Die Ökologie der Wanda-Berge hat sich insbesondere wegen eines übermäßigen Abholzens verschlechtert. Obwohl die chinesische Regierung begonnen hat, den Wald zu schützen und im Jahr 2000 den Holzschlag in den Wäldern einschränkte und zeitweilig gänzlich verbot, gefährdet die unterbrochene Nahrungskette nach wie vor die vom Aussterben bedrohten Tiger-Arten, sagt Jiang Guangshun, ein leitender Forscher bei einem chinesischen Tiger-Schutz-Projekt des WWFs. "Die Zahl der Hirsche, das Lieblingsessen von Tigern, hat stark abgenommen", weiß Jiang.

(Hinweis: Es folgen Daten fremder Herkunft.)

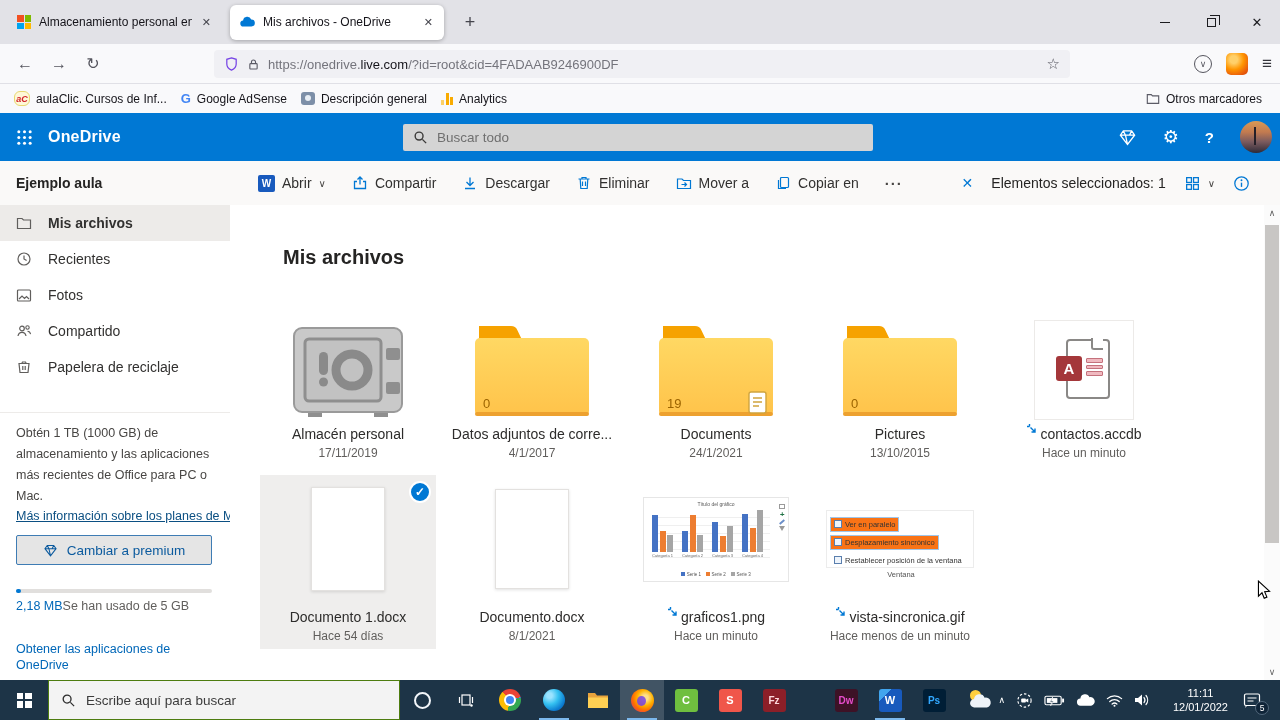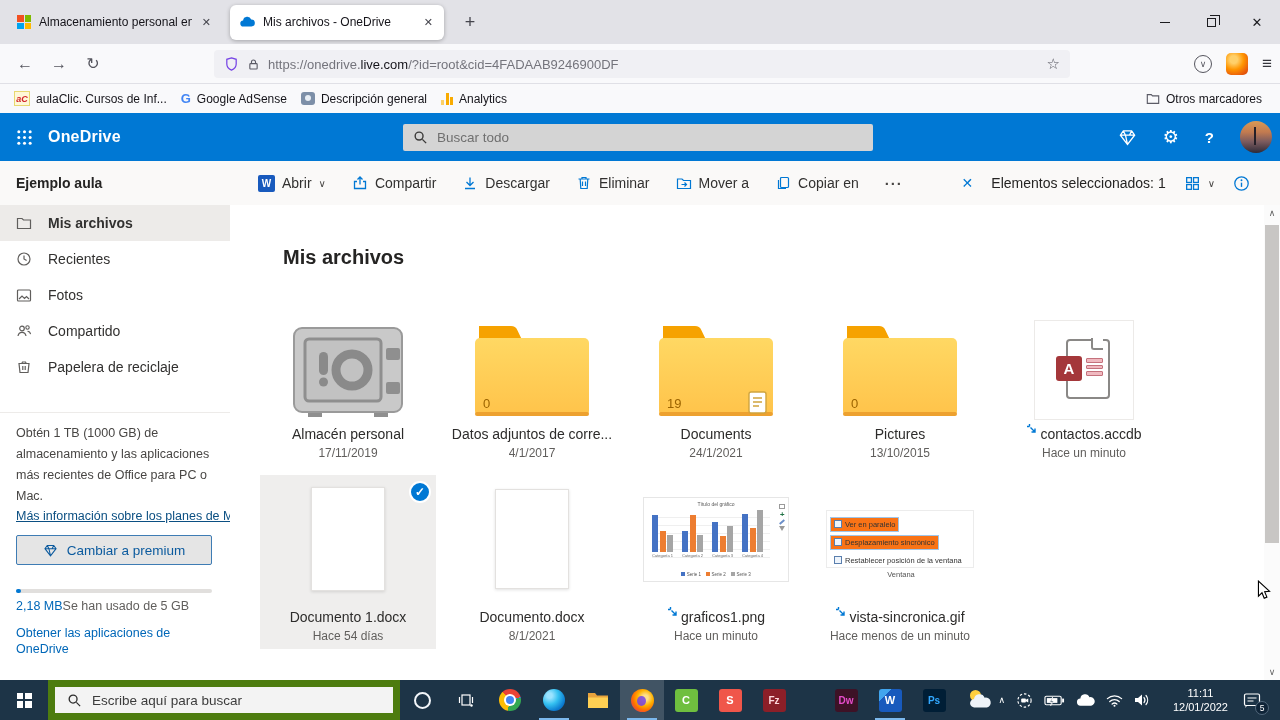"aC" .bm-ac { border-radius: 0 -> 6px }
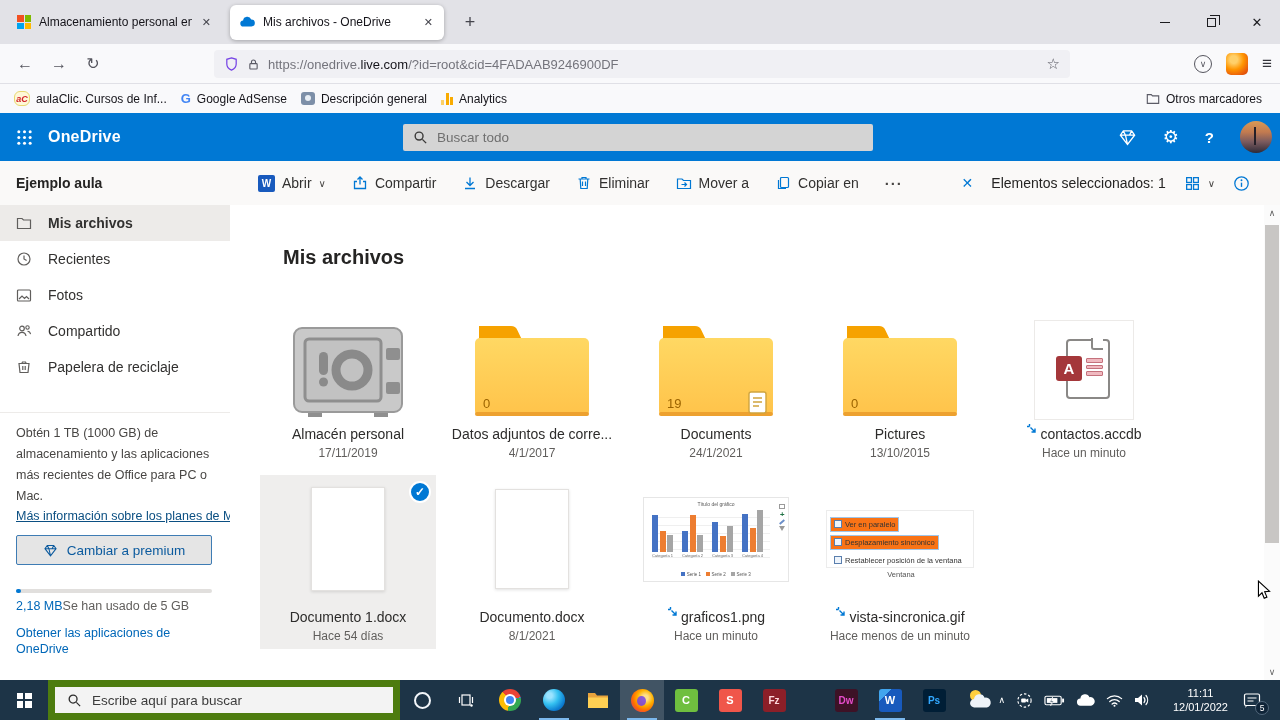"Obtener las aplicaciones de OneDrive" .apps-link { margin-top: 12px -> 28px }
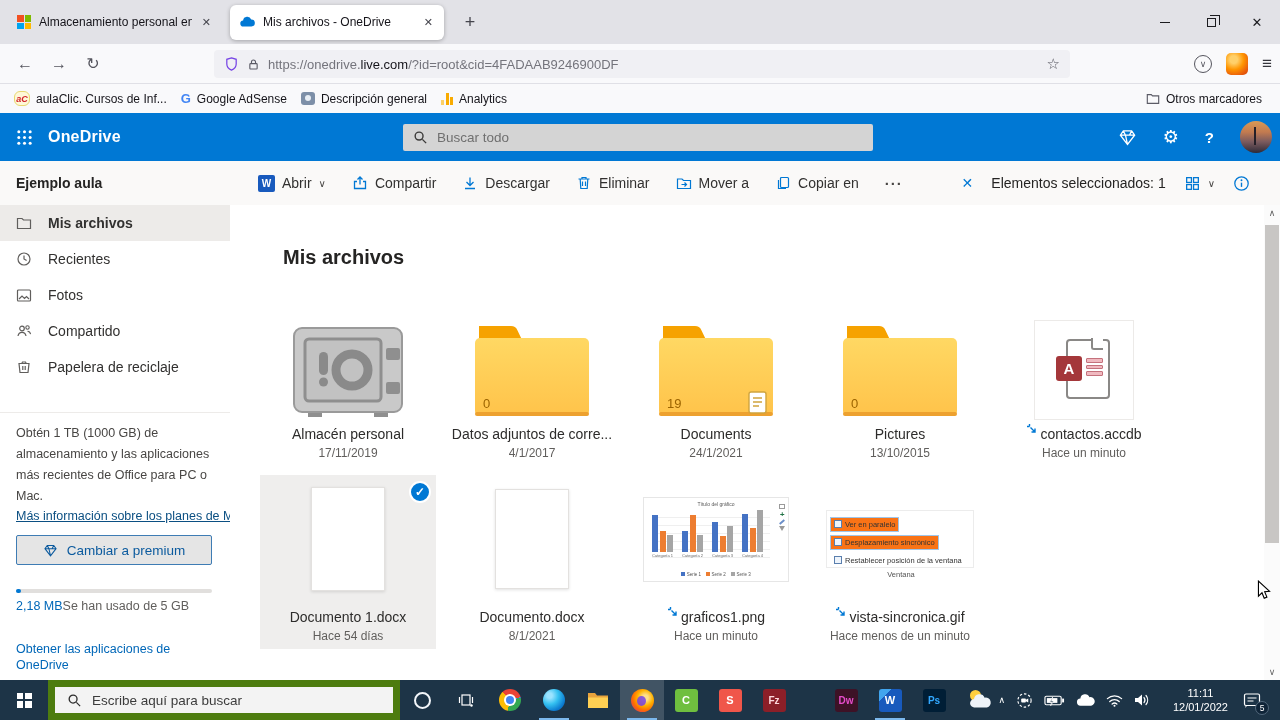"Escribe aquí para buscar" .tb-search { border: 7px solid #4d7c0f -> 1px solid #4d7c0f }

Doch nicht nur Schäden an der Umwelt stellen für die Tiger eine große Gefahr dar, sondern auch die Wilderei, sagt Qiu Xiaoping, ein Polizeibeamter vom Grenzcorps der Stadt Shuangyashan. "Im Schnee lassen sich die Fußabdrücke der Tiger leichter verfolgen. Und wenn die Wilderer erst einmal die Fährte aufgenommen haben, ist es für die Tiere schwer zu entkommen", so Qiu.

Derzeit leben in China nur noch etwa 20 wilde Tiger. Laut einer Berechnung der Nachrichtenagentur Xinhua sind seit 1993 sieben Tiere gestorben. In den meisten Fällen hing ihre Todesursache mit menschlichen Aktivitäten zusammen. Der letzte Fall ereignete sich Ende Oktober. Ein 200 Kilo schwerer männlicher Tiger war mit einer Schlinge um den Hals in der Nähe der Stadt Mishan tot aufgefunden worden.

Im November vergangenen Jahres kamen Staats- und Regierungschefs aus 13 Ländern, einschließlich China und Russland, überein, sich zu einem Tiger-Schutzprogramm zu verpflichten, das vorsieht, dass sich die Zahl der Tiger in freier Wildbahn bis 2022 verdoppelt. Im vergangenen Jahr erhielten deswegen alle 13 Baumschulen unter dem Forstamt Beamte zugeteilt, die für den Tigerschutz verantwortlich sind. Gao Kejiang, ein Tigerschützer der Wulindong-Baumschule, sagte, dass er mit einem Digitalkamera und einem GPS ausgerüstet sei. "Wer immer Zeichen von Tigern findet, wird sie an uns weiterleiten", erklärt er.

Cao sagte, dass das Forstamt außerdem eine sorgfältige Kampagne durchführe, um Fallen zu entfernen, welche Tiger und deren Beute bedrohen. Das Amt sei derzeit daran, sich nach Möglichkeiten für eine Zusammenarbeit mit internationalen Tierschutzorganisationen umzusehen. Es empfiehlt auch, Naturschutzgebiete für die Sibirischen Tiger auszuweisen.